▶ **Required work**
Return verbatim the line containing "[45,607,61,620] ☐ -> [712,412,729,426] ☑" together with all lines that follow it, through the end of the records.

Source data:

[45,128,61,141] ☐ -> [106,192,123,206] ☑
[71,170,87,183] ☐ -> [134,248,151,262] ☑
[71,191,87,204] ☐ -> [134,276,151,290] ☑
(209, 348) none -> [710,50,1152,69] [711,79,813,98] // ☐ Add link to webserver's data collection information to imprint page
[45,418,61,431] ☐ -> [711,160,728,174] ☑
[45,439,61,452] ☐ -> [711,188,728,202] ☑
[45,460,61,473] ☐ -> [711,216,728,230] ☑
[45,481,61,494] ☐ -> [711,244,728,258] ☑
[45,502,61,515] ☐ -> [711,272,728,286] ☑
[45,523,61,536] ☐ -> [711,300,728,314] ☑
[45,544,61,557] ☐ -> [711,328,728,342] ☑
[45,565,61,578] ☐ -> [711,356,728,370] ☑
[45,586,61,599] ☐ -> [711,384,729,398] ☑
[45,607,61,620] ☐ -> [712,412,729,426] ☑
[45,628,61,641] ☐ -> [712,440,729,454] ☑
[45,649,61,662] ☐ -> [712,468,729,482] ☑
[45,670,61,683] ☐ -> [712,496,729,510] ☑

▶ **Answer to this exercise**
[45,607,61,620] ☐ -> [712,412,729,426] ☑
[45,628,61,641] ☐ -> [712,440,729,454] ☑
[45,649,61,662] ☐ -> [712,468,729,482] ☑
[45,670,61,683] ☐ -> [712,496,729,510] ☑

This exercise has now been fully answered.